How NAIT followed the blood to find new efficiencies for Alberta Health.
Sometimes costs need to be counted drop by drop and minute by minute - especially when it comes to the long-term sustainability of the health-care system.
That's why Alberta Health asked NAIT to help identify the costs associated with getting a unit of blood transfused to a patient from the time it was delivered to the hospital by Canadian Blood Services. It had never been done before and required specialized skills. "The diverse expertise that NAIT could offer was above and beyond what either Alberta Health or AHS had available," says Samantha Cassie, manager of the province's blood coordinating program.
The result, she adds, was a "robust, detailed and user-friendly costing tool" that will help them take advantage of efficiencies.
"This was a relatively large, complex thing to track," said Dr. Olle Lagerquist, associate dean of applied research in NAIT's School of Applied Sciences and Technology. Lagerquist, the project's principal investigator, assembled a team with skills in accounting, IT, business administration as well as several lab technologists.

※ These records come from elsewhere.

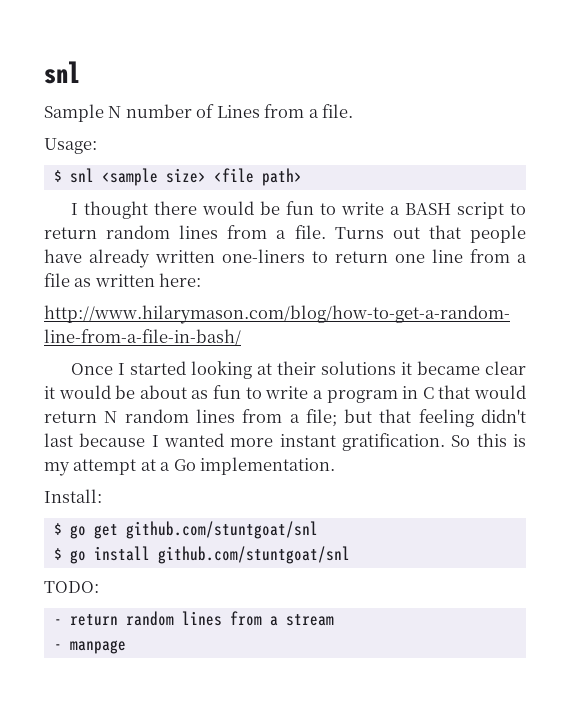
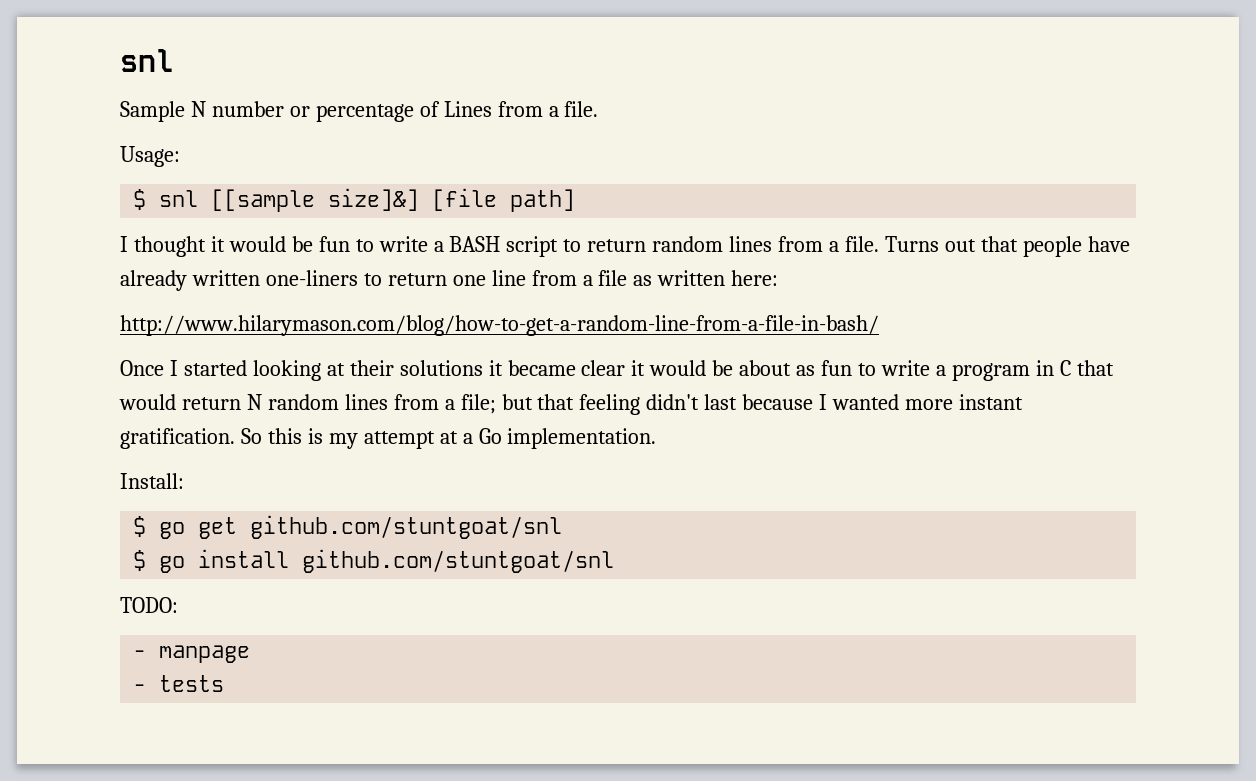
- Sample N number of Lines from a file.
+ Sample N number or percentage of Lines from a file.
- $ snl <sample size> <file path>
+ $ snl [[sample size]&] [file path]
- I thought there would be fun to write a BASH script to return random lines from a file.
+ I thought it would be fun to write a BASH script to return random lines from a file.
- - return random lines from a stream
  - manpage
+ - tests

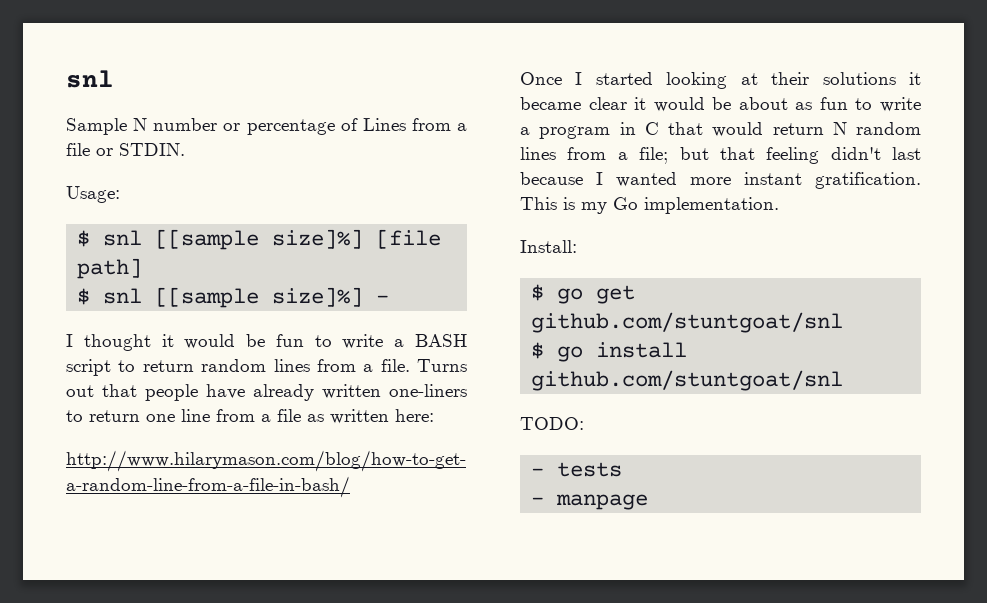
- Sample N number or percentage of Lines from a file.
+ Sample N number or percentage of Lines from a file or STDIN.
- $ snl [[sample size]&] [file path]
+ $ snl [[sample size]%] [file path]
+ $ snl [[sample size]%] -
- So this is my attempt at a Go implementation.
+ This is my Go implementation.
+ - tests
  - manpage
- - tests

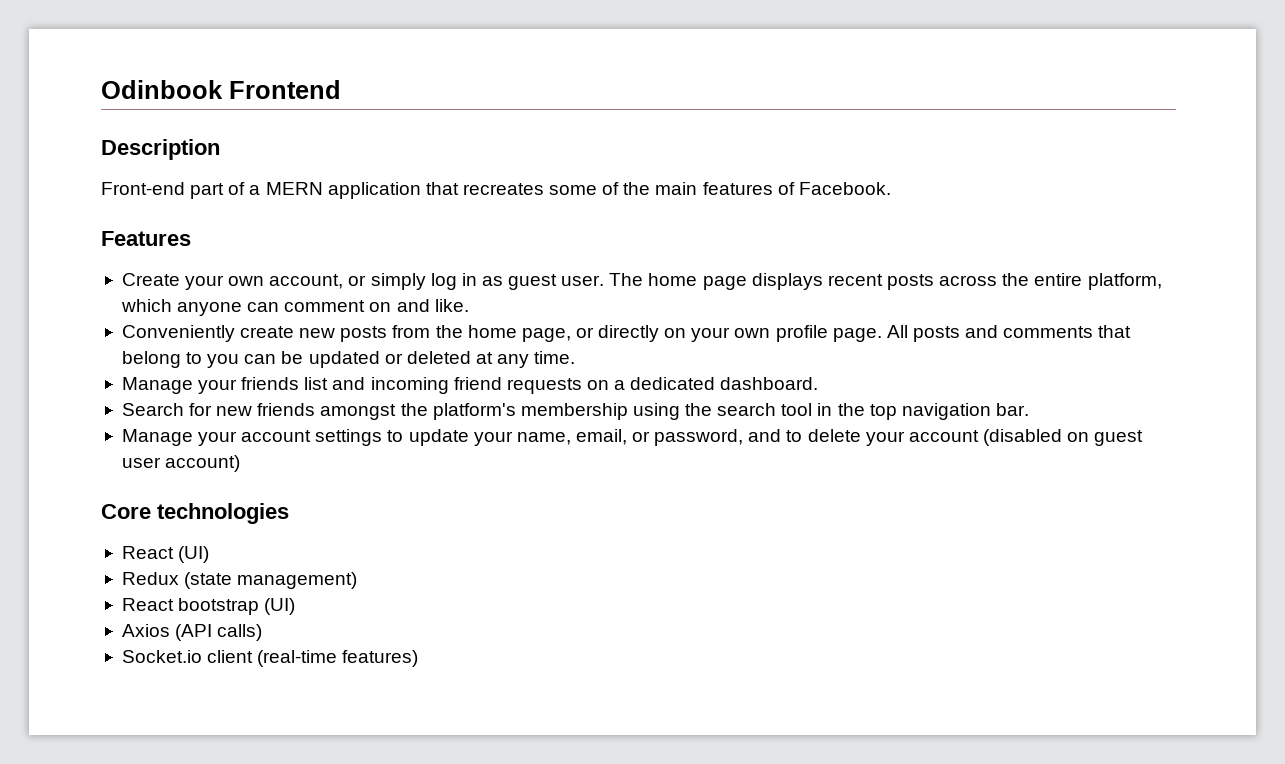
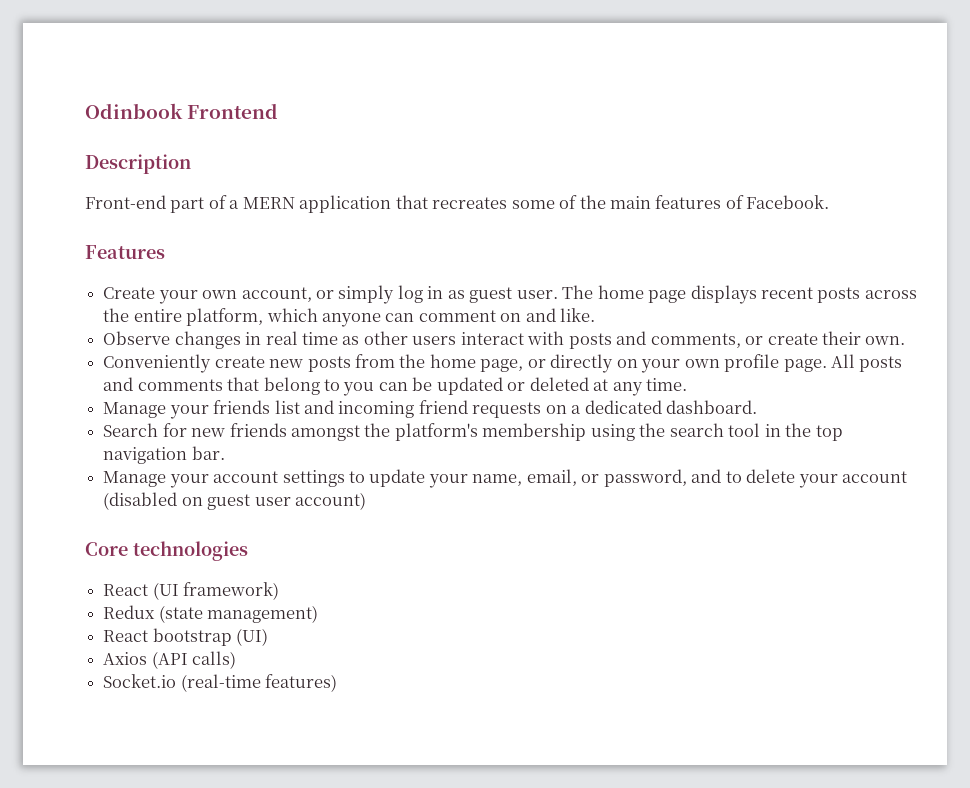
+ Observe changes in real time as other users interact with posts and comments, or create their own.
- React (UI)
+ React (UI framework)
- Socket.io client (real-time features)
+ Socket.io (real-time features)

Once Canadian Blood Services delivers a unit of blood to a hospital -in this case the Edmonton Royal Alexandra Hospital in 2014 - it travels a complex path where it may be tested and stored numerous times before it reaches a patient.
"You have nurses involved, you have porters, you have technicians, technologists and an awful lot of equipment," said Lagerquist.
The NAIT team tracked the process onsite, using stopwatches to record the time spent on each test and converting that to labour costs. They also recorded equipment used and discarded, such as the number of latex gloves. The number of times the blood was tested and stored was also tracked, as well as how often it was transferred, how long it took and even by whom working at what pay scale.
The rigour in the study was important, says respiratory therapy instructor and project researcher Graham Werstiuk (Respiratory Therapy '06). "In order to make decisions, you need to have some good, hard data of what it actually costs the system."
The final cost: $7 million for 10,475 units of blood, 99 per cent of which were transfused into patients. That's $666.10 for each unit, which includes the $423 paid to Canadian Blood Services per unit and $243.10 in costs to transfer, refrigerate, store, test and transfuse. More than 42,000 latex gloves were used in the process.
Cassie says Alberta's blood coordinating program now has the information it needs to make informed decisions to improve processes. "We were pleased with the costing tool and hope to use it in other scenarios, such as regional or rural sites," she says. They've even shared the results with health-care colleagues in Ontario.
In the coming months, the NAIT team hopes to start work on tracking the process in health-care facilities in smaller centres.